• EXERCISE DETAILS: Write out exactly what each line says, starting with the first line below and ending on the one with "mean_temp | RDA2: 0.000 -> 0.001".

• TASK DATA:
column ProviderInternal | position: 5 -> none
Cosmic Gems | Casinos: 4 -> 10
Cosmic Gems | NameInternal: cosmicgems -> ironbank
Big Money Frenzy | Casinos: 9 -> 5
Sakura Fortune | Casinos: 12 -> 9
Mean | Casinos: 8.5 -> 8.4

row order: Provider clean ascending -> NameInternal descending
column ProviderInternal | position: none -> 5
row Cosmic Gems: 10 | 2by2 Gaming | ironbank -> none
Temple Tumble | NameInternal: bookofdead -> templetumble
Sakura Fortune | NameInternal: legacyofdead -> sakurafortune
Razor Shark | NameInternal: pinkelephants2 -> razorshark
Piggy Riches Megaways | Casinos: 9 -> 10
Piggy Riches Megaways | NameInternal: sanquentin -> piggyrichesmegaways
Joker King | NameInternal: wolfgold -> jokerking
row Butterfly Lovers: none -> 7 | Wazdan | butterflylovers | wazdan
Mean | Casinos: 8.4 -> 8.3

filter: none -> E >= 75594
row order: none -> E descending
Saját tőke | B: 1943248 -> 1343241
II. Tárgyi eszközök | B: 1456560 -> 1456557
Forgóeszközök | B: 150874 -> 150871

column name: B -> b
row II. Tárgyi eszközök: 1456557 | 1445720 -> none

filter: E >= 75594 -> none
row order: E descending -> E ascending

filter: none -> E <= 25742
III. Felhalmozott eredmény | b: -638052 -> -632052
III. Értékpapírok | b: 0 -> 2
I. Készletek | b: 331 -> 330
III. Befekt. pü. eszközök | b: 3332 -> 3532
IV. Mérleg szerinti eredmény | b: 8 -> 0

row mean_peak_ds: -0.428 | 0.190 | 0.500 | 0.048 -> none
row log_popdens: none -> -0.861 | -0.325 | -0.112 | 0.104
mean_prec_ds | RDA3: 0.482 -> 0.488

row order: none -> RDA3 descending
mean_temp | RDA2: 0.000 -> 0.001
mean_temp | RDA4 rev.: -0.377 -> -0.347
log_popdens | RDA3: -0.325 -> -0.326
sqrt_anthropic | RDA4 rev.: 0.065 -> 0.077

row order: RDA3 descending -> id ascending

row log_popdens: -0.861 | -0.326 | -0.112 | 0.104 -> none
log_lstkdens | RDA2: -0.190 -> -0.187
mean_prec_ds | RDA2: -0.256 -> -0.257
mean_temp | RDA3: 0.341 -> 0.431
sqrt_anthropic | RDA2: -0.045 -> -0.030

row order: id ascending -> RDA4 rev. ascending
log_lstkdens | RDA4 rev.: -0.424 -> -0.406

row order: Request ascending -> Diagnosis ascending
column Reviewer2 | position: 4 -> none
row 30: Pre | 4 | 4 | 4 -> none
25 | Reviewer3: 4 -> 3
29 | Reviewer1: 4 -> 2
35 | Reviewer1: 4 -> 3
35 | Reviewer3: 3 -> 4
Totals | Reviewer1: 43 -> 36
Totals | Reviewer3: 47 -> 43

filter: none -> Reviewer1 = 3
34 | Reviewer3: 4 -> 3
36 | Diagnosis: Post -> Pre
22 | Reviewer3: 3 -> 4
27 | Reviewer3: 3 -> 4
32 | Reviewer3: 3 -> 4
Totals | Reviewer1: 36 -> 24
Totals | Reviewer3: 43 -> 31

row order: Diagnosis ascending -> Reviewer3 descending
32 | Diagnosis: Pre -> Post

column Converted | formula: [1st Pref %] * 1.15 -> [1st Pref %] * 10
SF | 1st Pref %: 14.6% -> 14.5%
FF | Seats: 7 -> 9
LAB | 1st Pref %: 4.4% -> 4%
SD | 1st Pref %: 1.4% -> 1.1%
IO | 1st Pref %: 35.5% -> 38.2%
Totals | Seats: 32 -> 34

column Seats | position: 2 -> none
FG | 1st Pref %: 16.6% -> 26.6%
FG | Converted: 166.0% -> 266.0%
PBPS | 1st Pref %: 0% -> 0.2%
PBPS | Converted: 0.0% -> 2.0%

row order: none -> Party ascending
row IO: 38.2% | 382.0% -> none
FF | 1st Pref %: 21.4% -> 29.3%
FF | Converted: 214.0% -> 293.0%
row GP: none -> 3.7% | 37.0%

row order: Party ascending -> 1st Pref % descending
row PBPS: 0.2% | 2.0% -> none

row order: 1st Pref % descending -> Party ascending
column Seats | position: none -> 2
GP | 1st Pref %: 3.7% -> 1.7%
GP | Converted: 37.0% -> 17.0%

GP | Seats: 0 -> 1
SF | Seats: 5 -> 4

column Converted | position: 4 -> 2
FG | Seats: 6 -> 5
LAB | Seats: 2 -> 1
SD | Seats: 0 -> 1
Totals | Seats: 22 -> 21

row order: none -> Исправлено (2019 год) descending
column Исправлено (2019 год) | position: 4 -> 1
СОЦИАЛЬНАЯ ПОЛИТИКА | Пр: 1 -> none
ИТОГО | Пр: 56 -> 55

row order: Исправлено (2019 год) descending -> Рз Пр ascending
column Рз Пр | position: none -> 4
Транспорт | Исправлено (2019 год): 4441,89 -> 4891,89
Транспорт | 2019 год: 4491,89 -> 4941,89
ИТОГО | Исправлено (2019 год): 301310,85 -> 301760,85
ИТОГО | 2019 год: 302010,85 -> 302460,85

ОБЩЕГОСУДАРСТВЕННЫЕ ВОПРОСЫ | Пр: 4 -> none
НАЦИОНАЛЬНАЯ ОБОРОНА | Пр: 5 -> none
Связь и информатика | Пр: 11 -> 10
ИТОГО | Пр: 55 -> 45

• RESPONSE AREA:
column ProviderInternal | position: 5 -> none
Cosmic Gems | Casinos: 4 -> 10
Cosmic Gems | NameInternal: cosmicgems -> ironbank
Big Money Frenzy | Casinos: 9 -> 5
Sakura Fortune | Casinos: 12 -> 9
Mean | Casinos: 8.5 -> 8.4

row order: Provider clean ascending -> NameInternal descending
column ProviderInternal | position: none -> 5
row Cosmic Gems: 10 | 2by2 Gaming | ironbank -> none
Temple Tumble | NameInternal: bookofdead -> templetumble
Sakura Fortune | NameInternal: legacyofdead -> sakurafortune
Razor Shark | NameInternal: pinkelephants2 -> razorshark
Piggy Riches Megaways | Casinos: 9 -> 10
Piggy Riches Megaways | NameInternal: sanquentin -> piggyrichesmegaways
Joker King | NameInternal: wolfgold -> jokerking
row Butterfly Lovers: none -> 7 | Wazdan | butterflylovers | wazdan
Mean | Casinos: 8.4 -> 8.3

filter: none -> E >= 75594
row order: none -> E descending
Saját tőke | B: 1943248 -> 1343241
II. Tárgyi eszközök | B: 1456560 -> 1456557
Forgóeszközök | B: 150874 -> 150871

column name: B -> b
row II. Tárgyi eszközök: 1456557 | 1445720 -> none

filter: E >= 75594 -> none
row order: E descending -> E ascending

filter: none -> E <= 25742
III. Felhalmozott eredmény | b: -638052 -> -632052
III. Értékpapírok | b: 0 -> 2
I. Készletek | b: 331 -> 330
III. Befekt. pü. eszközök | b: 3332 -> 3532
IV. Mérleg szerinti eredmény | b: 8 -> 0

row mean_peak_ds: -0.428 | 0.190 | 0.500 | 0.048 -> none
row log_popdens: none -> -0.861 | -0.325 | -0.112 | 0.104
mean_prec_ds | RDA3: 0.482 -> 0.488

row order: none -> RDA3 descending
mean_temp | RDA2: 0.000 -> 0.001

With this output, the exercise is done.